Approvisionnement : Emmanuel Macron réunit un conseil de défense sur l’énergie

Publié le 30/08/2022

6 min

Publié le 30/08/2022

Temps de lecture : 6 min 6 min

Le président Emmanuel Macron réunira vendredi un conseil de défense consacré à l’approvisionnement en gaz et en électricité de la France, a indiqué mardi l’Élysée.
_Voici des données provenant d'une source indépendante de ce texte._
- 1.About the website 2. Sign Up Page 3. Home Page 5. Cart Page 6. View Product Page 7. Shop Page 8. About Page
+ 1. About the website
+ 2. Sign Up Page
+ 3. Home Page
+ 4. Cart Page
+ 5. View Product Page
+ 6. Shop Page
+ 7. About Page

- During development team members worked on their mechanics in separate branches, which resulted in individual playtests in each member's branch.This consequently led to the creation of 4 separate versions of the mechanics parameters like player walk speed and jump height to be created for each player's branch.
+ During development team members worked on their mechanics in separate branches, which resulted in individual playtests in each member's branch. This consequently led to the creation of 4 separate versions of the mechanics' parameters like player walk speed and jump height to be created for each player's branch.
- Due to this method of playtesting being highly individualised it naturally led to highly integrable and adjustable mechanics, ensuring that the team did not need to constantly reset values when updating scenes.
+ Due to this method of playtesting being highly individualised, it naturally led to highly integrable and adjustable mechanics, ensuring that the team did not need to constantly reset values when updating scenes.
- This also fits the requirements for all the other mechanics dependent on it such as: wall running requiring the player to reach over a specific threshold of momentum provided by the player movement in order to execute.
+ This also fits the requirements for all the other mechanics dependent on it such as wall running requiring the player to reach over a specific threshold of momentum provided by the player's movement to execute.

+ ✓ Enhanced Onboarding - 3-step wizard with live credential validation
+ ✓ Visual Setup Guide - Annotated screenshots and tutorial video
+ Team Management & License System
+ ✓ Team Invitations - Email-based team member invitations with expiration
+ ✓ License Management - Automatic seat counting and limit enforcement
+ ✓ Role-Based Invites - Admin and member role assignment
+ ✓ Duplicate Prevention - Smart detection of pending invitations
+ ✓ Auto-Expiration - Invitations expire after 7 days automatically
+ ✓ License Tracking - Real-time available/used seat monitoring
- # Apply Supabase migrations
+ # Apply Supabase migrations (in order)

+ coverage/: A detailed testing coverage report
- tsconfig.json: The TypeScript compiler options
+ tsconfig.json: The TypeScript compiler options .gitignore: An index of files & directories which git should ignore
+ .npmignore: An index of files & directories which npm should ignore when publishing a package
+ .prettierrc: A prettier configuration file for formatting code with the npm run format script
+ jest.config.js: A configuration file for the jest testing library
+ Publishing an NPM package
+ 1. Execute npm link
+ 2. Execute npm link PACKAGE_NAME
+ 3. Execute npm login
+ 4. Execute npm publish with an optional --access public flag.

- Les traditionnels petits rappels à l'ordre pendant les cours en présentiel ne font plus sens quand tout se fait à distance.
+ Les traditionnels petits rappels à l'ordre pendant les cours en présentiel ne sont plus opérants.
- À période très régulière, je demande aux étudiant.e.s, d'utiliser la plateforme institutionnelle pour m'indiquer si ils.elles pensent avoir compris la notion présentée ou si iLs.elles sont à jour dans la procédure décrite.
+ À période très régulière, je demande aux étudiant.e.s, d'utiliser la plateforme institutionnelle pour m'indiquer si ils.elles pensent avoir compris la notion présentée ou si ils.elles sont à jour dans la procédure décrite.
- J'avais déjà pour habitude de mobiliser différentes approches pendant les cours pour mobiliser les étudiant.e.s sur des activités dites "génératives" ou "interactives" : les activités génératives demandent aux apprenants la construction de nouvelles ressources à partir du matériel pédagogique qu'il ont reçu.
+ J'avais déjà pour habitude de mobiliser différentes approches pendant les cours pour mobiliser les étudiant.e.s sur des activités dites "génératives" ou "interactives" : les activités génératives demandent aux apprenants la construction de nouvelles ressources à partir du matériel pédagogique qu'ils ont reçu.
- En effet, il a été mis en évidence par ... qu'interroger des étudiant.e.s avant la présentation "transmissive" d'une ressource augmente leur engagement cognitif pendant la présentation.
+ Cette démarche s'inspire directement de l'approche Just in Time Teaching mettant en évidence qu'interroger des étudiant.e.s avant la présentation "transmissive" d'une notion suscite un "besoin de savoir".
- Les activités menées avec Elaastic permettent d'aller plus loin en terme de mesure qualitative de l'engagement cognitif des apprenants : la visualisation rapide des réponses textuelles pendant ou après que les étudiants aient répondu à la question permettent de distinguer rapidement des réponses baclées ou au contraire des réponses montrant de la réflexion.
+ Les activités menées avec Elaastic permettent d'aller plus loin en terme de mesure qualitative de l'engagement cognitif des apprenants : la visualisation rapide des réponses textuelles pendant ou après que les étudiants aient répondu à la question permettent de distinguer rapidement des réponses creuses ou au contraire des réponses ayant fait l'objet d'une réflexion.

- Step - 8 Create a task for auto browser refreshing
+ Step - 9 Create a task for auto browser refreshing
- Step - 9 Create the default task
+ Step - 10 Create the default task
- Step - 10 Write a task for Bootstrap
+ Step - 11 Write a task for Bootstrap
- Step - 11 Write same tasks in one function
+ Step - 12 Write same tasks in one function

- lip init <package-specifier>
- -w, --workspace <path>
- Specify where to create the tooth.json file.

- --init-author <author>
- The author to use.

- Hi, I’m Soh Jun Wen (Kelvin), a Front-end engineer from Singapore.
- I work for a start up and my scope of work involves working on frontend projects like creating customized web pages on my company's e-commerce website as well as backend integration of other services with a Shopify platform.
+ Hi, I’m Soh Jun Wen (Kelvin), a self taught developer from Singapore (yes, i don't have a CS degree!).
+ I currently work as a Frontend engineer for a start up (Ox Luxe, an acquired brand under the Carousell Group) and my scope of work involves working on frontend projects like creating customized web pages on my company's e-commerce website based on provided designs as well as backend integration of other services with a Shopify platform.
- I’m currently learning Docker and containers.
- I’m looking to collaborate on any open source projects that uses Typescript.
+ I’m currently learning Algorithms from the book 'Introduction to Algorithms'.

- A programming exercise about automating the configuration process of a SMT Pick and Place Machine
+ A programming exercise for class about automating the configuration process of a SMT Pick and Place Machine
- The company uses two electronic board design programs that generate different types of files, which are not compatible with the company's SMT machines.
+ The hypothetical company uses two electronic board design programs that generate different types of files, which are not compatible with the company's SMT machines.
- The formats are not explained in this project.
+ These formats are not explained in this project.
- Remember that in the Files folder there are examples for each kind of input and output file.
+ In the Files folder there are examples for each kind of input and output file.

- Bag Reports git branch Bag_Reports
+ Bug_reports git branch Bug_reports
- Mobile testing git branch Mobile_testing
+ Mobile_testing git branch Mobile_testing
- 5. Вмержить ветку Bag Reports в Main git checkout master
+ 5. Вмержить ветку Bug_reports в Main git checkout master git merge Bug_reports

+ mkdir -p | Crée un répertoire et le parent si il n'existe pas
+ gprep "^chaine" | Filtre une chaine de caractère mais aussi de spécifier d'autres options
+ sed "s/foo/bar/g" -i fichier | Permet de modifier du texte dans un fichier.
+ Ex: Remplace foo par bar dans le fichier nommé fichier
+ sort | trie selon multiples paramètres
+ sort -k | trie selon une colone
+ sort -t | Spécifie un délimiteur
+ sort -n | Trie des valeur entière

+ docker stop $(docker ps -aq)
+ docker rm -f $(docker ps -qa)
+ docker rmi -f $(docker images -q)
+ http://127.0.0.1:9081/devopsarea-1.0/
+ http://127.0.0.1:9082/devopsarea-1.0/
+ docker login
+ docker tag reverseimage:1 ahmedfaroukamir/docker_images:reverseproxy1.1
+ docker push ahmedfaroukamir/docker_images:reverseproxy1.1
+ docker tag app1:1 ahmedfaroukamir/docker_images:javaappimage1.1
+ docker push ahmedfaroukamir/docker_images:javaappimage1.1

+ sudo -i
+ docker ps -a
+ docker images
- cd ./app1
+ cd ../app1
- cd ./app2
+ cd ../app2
Objectif : préparer tous les scénarios possibles pour l’automne et l’hiver alors que les prix de gros sur les marchés atteignent des sommets et que la Russie a encore réduit ce matin ses livraisons de gaz à Engie.

Par la rédaction, avec AFP

 

« L’approvisionnement en gaz et en électricité étant un intérêt vital pour le pays, le conseil de défense et de sécurité nationale (CDSN) aura pour objectif de faire le point sur la situation ainsi que sur les scénarios envisagés pour se préparer à tous les cas de figure cet automne et cet hiver », a expliqué à l’AFP un conseiller de l’Élysée. « On ne peut pas parler de gaz et de crise énergétique sans parler de la Russie et de la guerre en Ukraine, ce qui veut dire qu’il y a des sujets de l’ordre de la sécurité nationale et à haute valeur stratégique« , a plaidé mardi sur France info le porte-parole du gouvernement Olivier Véran pour justifier le recours à ce dispositif où les délibérations sont secrètes et qui a déjà fait réagir l’opposition.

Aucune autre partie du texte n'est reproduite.